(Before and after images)

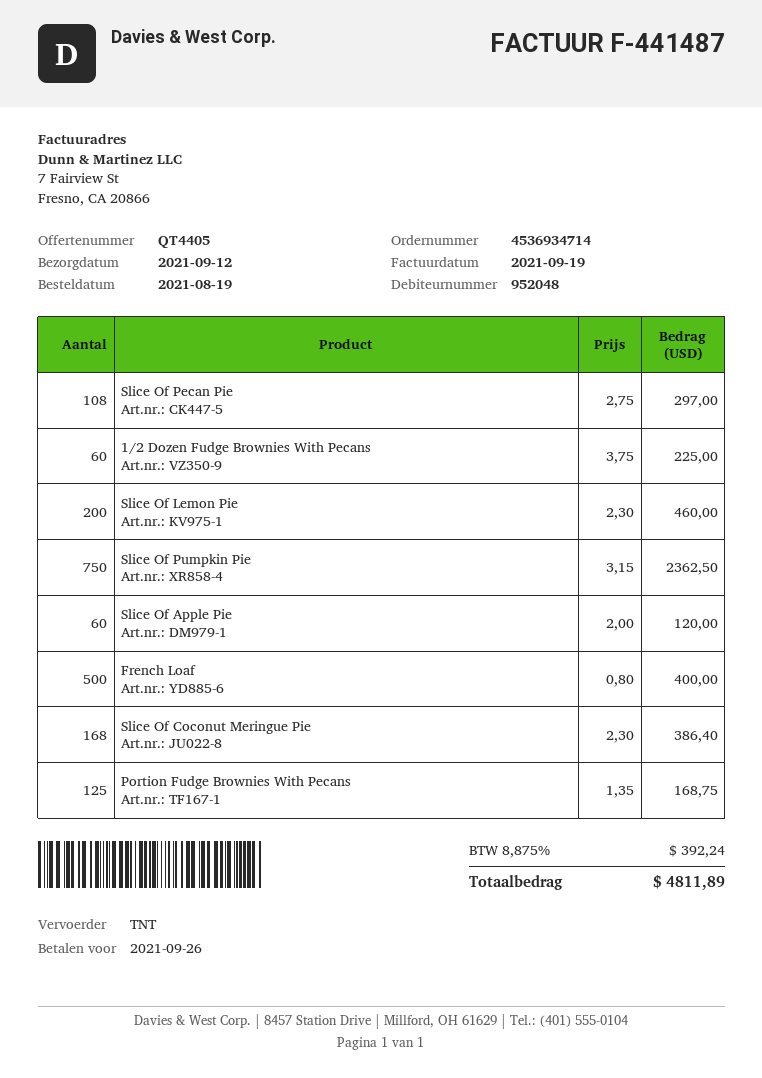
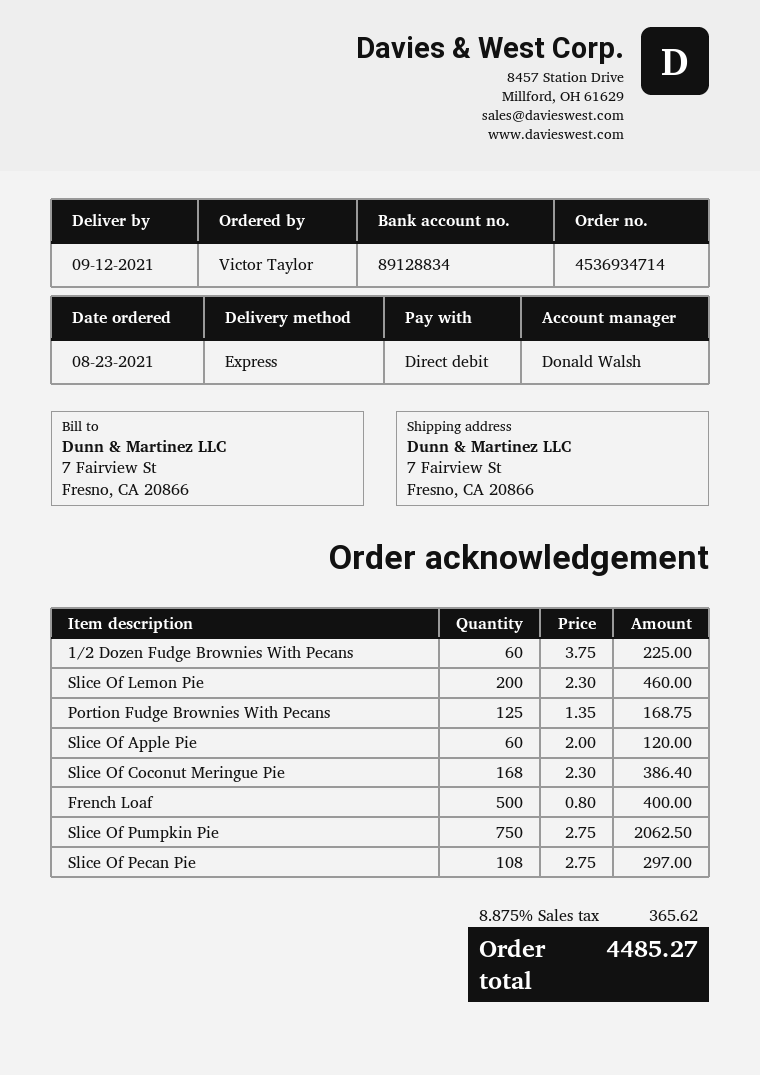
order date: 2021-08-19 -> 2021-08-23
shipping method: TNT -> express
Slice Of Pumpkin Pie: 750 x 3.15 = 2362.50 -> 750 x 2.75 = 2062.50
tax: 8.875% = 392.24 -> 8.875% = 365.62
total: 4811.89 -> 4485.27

Your task — Your answer must be every record above, word for word, with no pictures.

Response below —
order date: 2021-08-19 -> 2021-08-23
shipping method: TNT -> express
Slice Of Pumpkin Pie: 750 x 3.15 = 2362.50 -> 750 x 2.75 = 2062.50
tax: 8.875% = 392.24 -> 8.875% = 365.62
total: 4811.89 -> 4485.27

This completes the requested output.